Matéria da Folha de SP
‘Estamos criando analfabetos motores’
Educador físico voltado à formação de atletas analisa limitações de crianças superprotegidas
IARA BIDERMAN
DE SÃO PAULO
Crianças brasileiras das classes média e alta estão mal preparadas para o esporte e sem vontade de se exercitar. E pais e escolas não ajudam, segundo Luiz Roberto Rigolin, autor de “Desempenho Esportivo: Treinamento com Crianças e Adolescentes” (Phorte, 631 págs., R$ 89).
Doutor em educação física com pós-doutorado em filosofia pela USP, Rigolin, 43, se dedica à formação de atletas e se preocupa com o desenvolvimento das habilidades físicas na infância. Aqui, ele fala das dificuldades atuais da educação motora.
Folha – Nunca se falou tanto de atividade física, mas as crianças estão cada vez mais sedentárias.

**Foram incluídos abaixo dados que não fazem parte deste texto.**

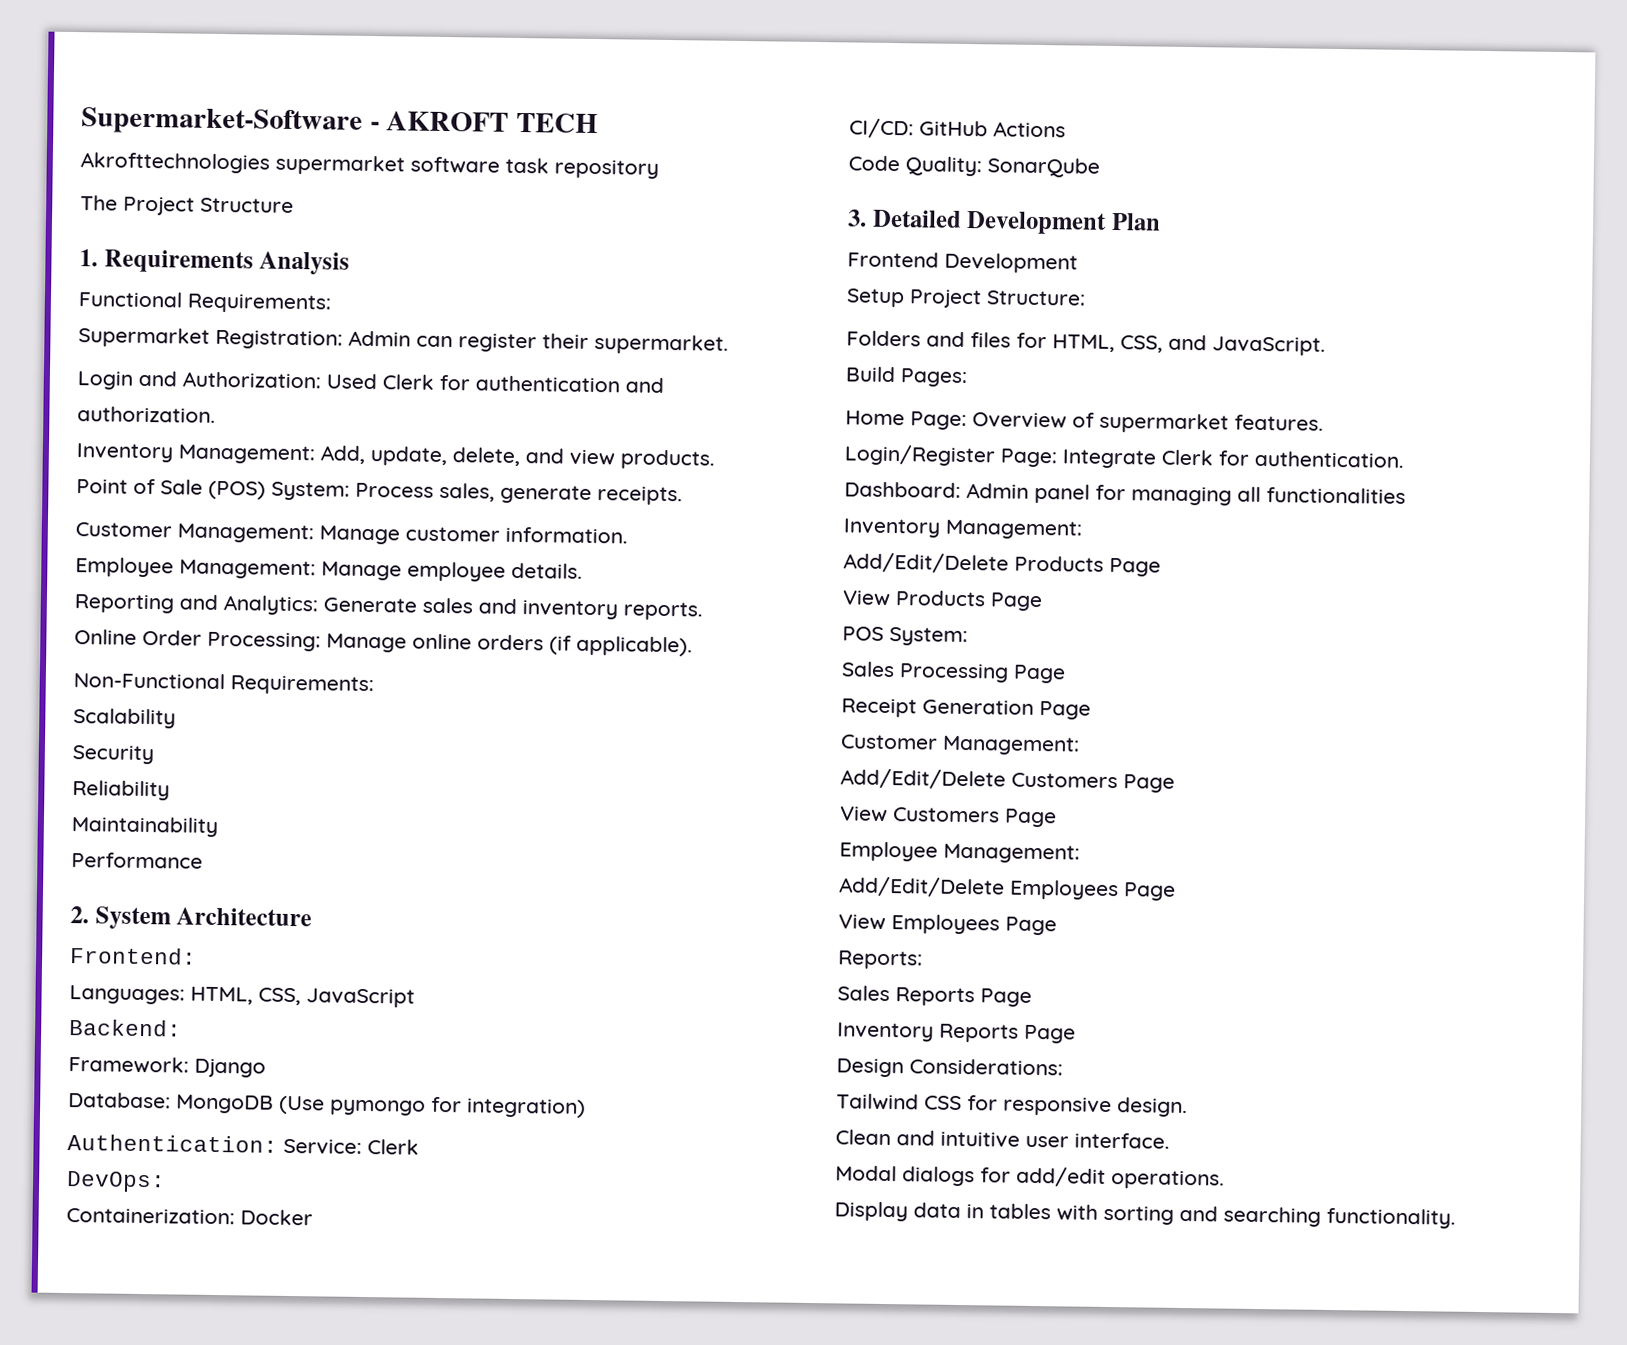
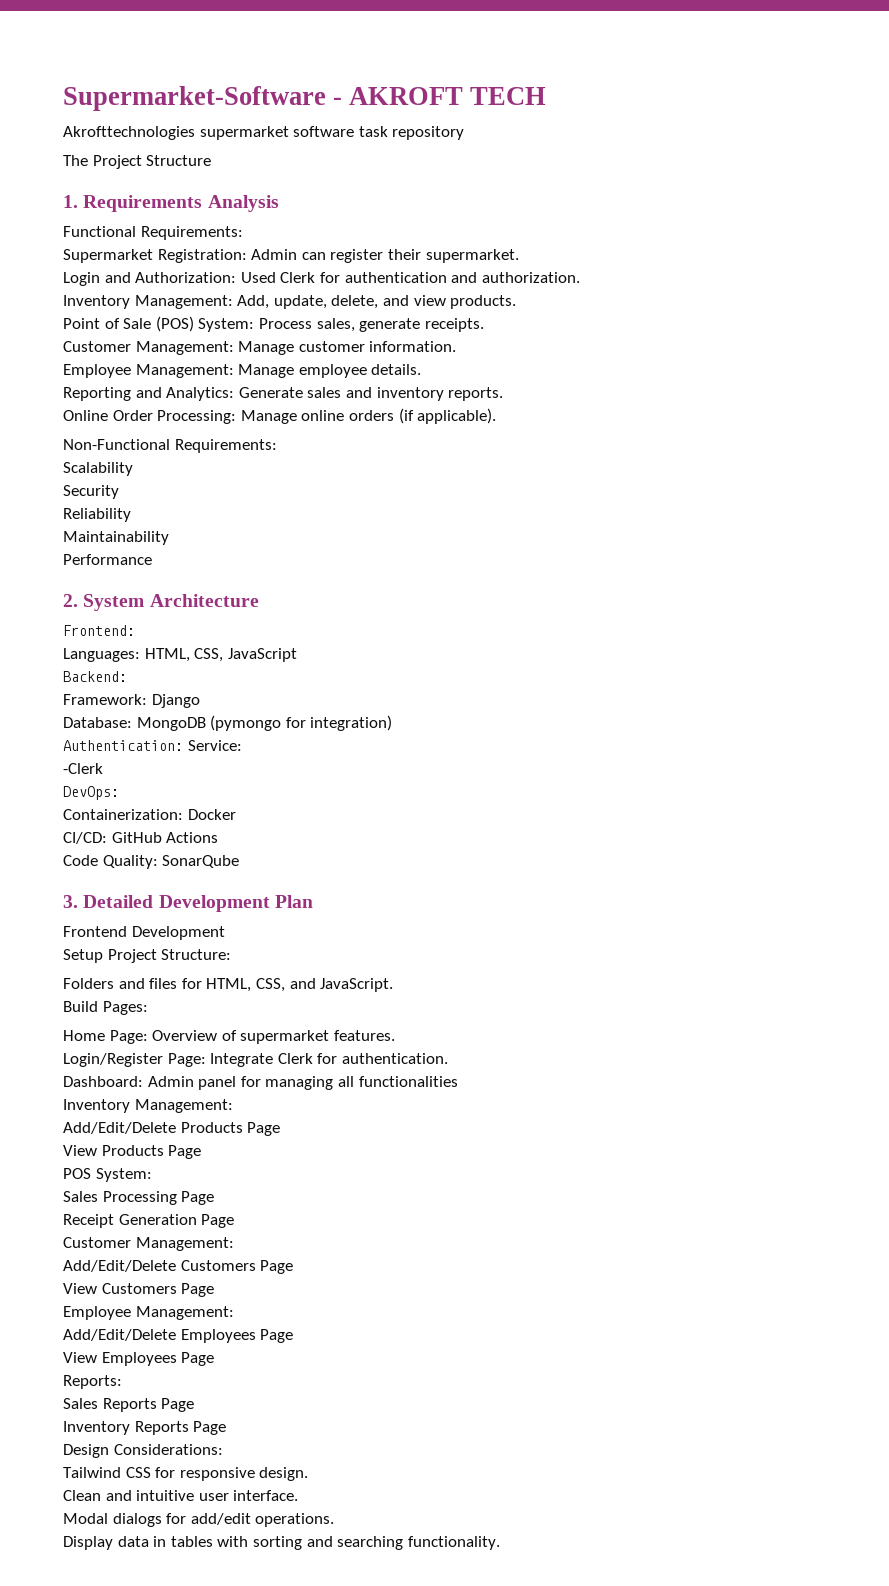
- Database: MongoDB (Use pymongo for integration)
+ Database: MongoDB (pymongo for integration)
- Authentication: Service: Clerk
+ Authentication: Service:
+ -Clerk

O que acontece?
Luiz Roberto Rigolin – A prática de exercícios resulta do desenvolvimento motor, processo que começa desde que a criança nasce. Ela precisa experimentar todas as possibilidades de movimento para desenvolver habilidades físicas. Hoje tem menos oportunidade de fazer isso. Estamos criando uma geração de analfabetos motores.